- [Aim of the task]:
Copy out every line holding the string "rule" from the records below.

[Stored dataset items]
● ● ● ● ●
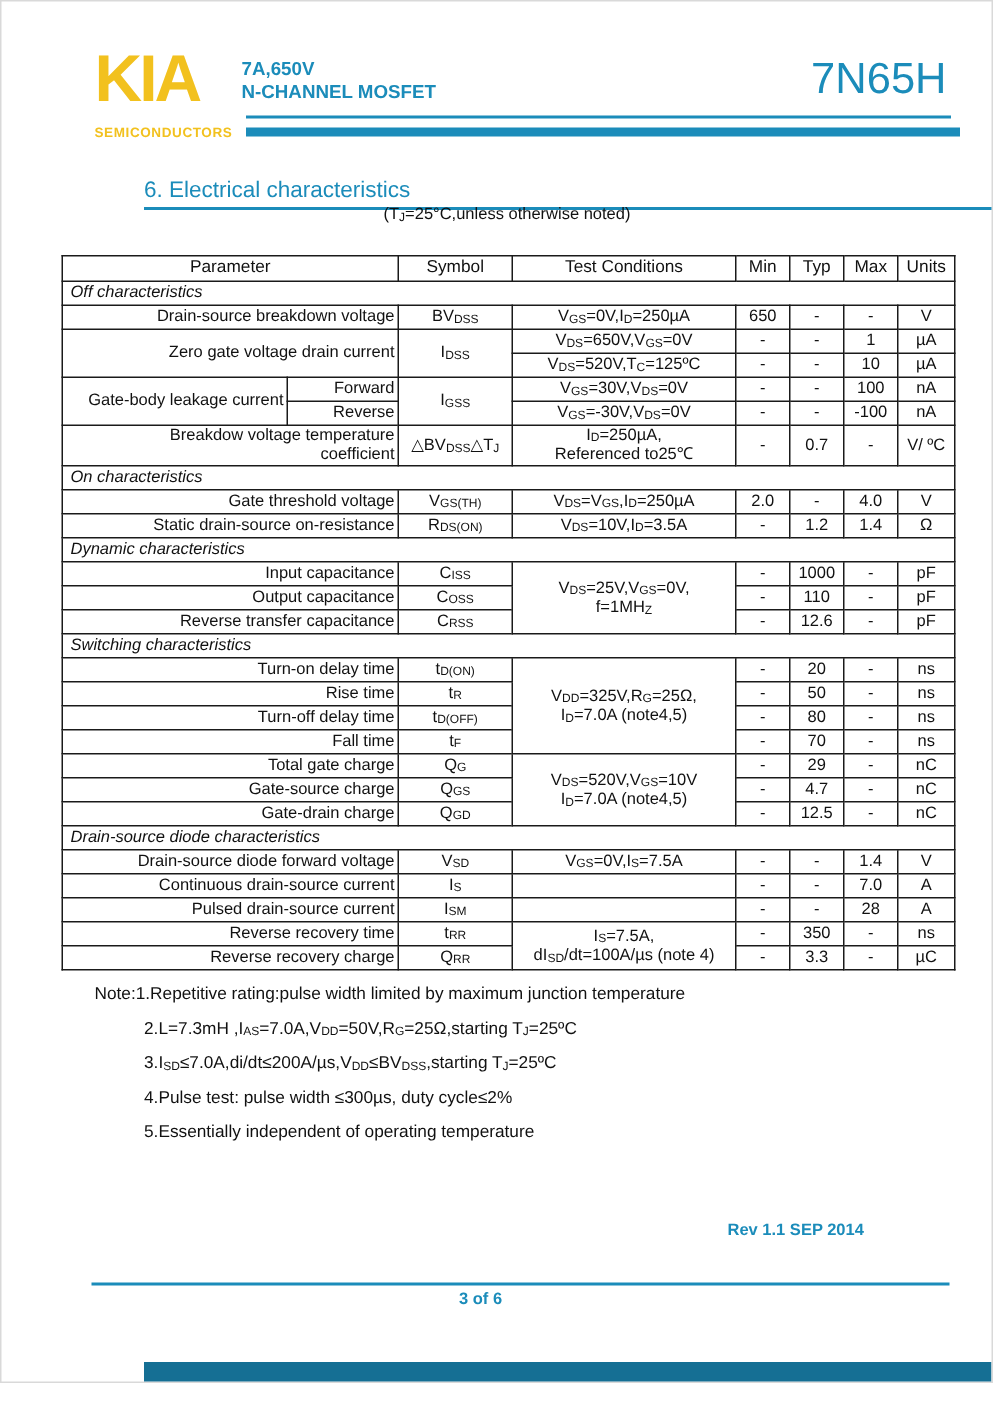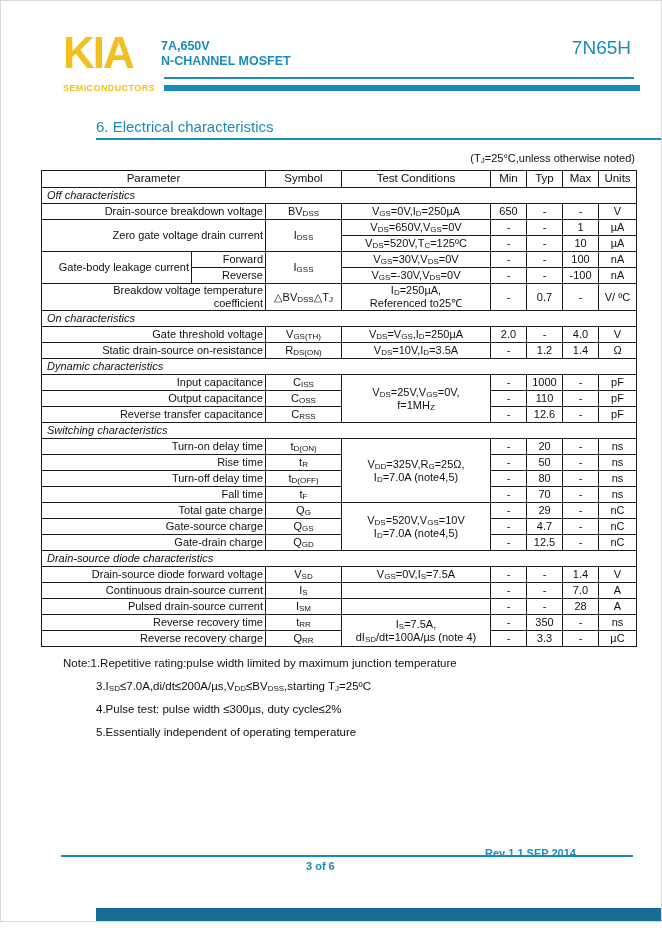--- a/index.html
+++ b/index.html
@@ -15,7 +15,7 @@
         color:var(--gold);letter-spacing:0.4px;}
   .part-info{position:absolute;left:160px;top:38px;font-size:12.5px;font-weight:bold;
         color:var(--teal);line-height:15px;}
-  .part-number{position:absolute;right:30px;top:36px;font-size:19px;color:var(--teal);}
+  .part-number{position:absolute;right:30px;top:36px;font-size:29px;color:var(--teal);}
   .rule-thin{position:absolute;left:163px;top:76px;width:470px;height:2px;background:var(--teal);}
   .rule-thick{position:absolute;left:163px;top:84px;width:476px;height:6px;background:var(--teal);}
   

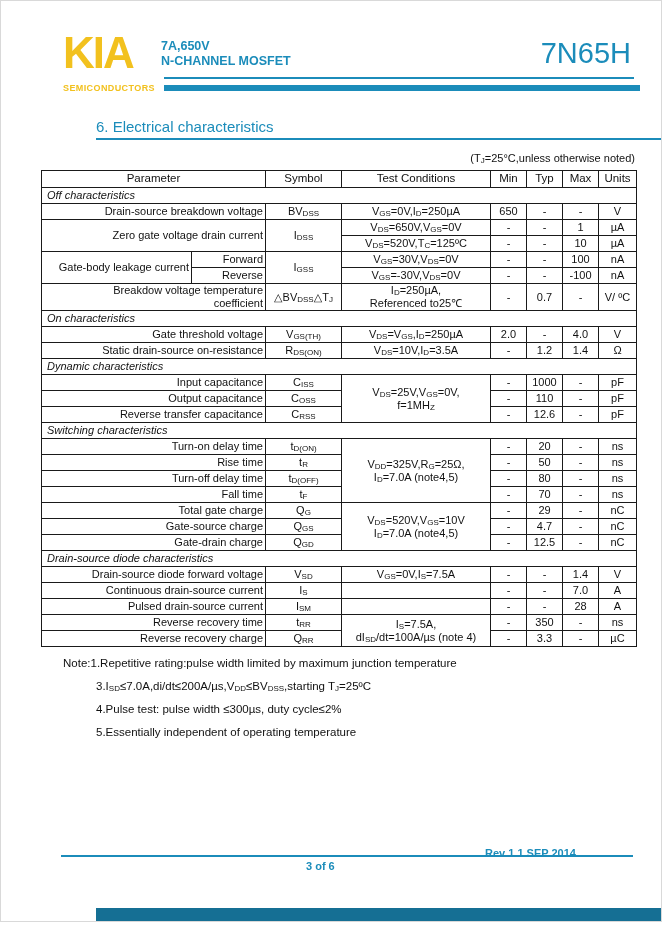--- a/index.html
+++ b/index.html
@@ -21,7 +21,7 @@
   
   .section-title{position:absolute;left:62px;top:117px;width:574px;font-size:15px;
         color:var(--teal);border-bottom:2px solid var(--teal);padding-bottom:3px;margin-left:33px;}
-  .cond-note{position:absolute;left:40px;top:151px;width:594px;text-align:right;font-size:11px;}
+  .cond-note{position:absolute;left:40px;top:136px;width:594px;text-align:center;font-size:11px;}
   
   .etable{position:absolute;left:40px;top:169px;width:595px;border-collapse:collapse;table-layout:fixed;}
   .etable th,.etable td{border:1px solid #1a1a1a;font-size:11px;padding:0 2px;height:15px;

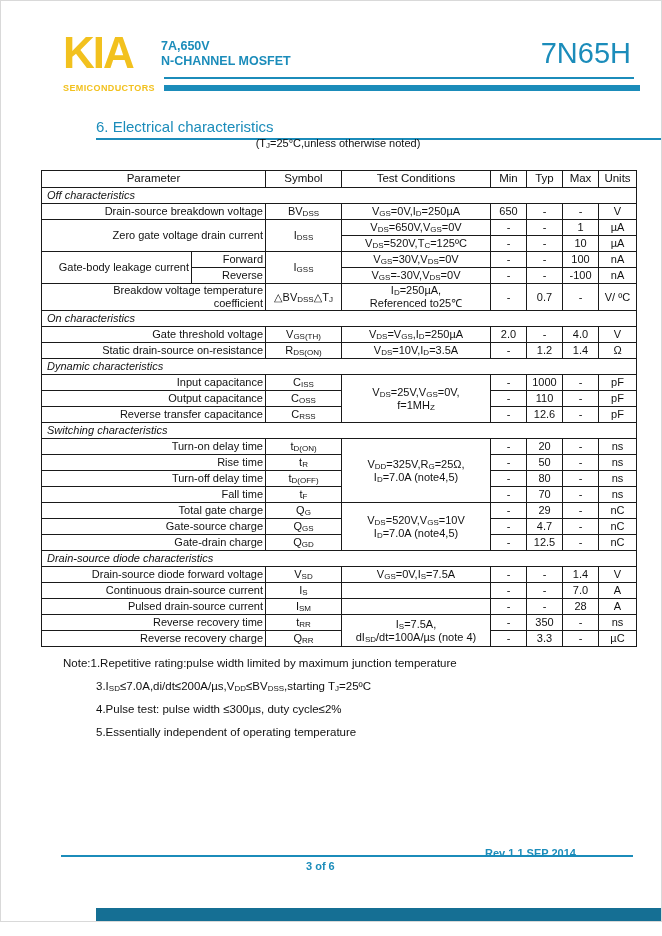--- a/index.html
+++ b/index.html
@@ -302,6 +302,7 @@
 
   <div class="notes">
       <div class="note">Note:1.Repetitive rating:pulse width limited by maximum junction temperature</div>
+      <div class="note indent">2.L=7.3mH ,I<sub>AS</sub>=7.0A,V<sub>DD</sub>=50V,R<sub>G</sub>=25Ω,starting T<sub>J</sub>=25ºC</div>
       <div class="note indent">3.I<sub>SD</sub>≤7.0A,di/dt≤200A/µs,V<sub>DD</sub>≤BV<sub>DSS</sub>,starting T<sub>J</sub>=25ºC</div>
       <div class="note indent">4.Pulse test: pulse width ≤300µs, duty cycle≤2%</div>
       <div class="note indent">5.Essentially independent of operating temperature</div>

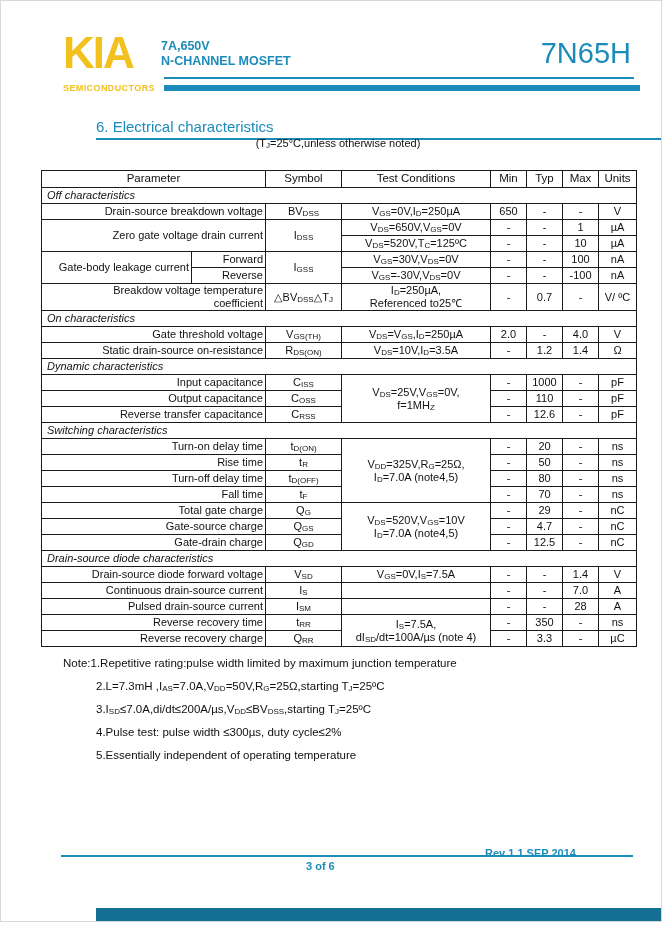--- a/index.html
+++ b/index.html
@@ -36,7 +36,7 @@
   
   .footer-rule{position:absolute;left:60px;top:854px;width:572px;height:2px;background:var(--teal);}
   .footer-page{position:absolute;left:305px;top:859px;font-size:11px;font-weight:bold;color:var(--teal);text-align:center;}
-  .footer-rev{position:absolute;left:484px;top:846px;font-size:11px;font-weight:bold;color:var(--teal);}
+  .footer-rev{position:absolute;left:484px;top:813px;font-size:11px;font-weight:bold;color:var(--teal);}
   .bottom-bar{position:absolute;left:95px;top:907px;right:0;height:17px;background:var(--footerbar);}
 </style>
 </head>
● ● ● ● ●
- [Written answer]:
   .rule-thin{position:absolute;left:163px;top:76px;width:470px;height:2px;background:var(--teal);}
   .rule-thick{position:absolute;left:163px;top:84px;width:476px;height:6px;background:var(--teal);}
   .footer-rule{position:absolute;left:60px;top:854px;width:572px;height:2px;background:var(--teal);}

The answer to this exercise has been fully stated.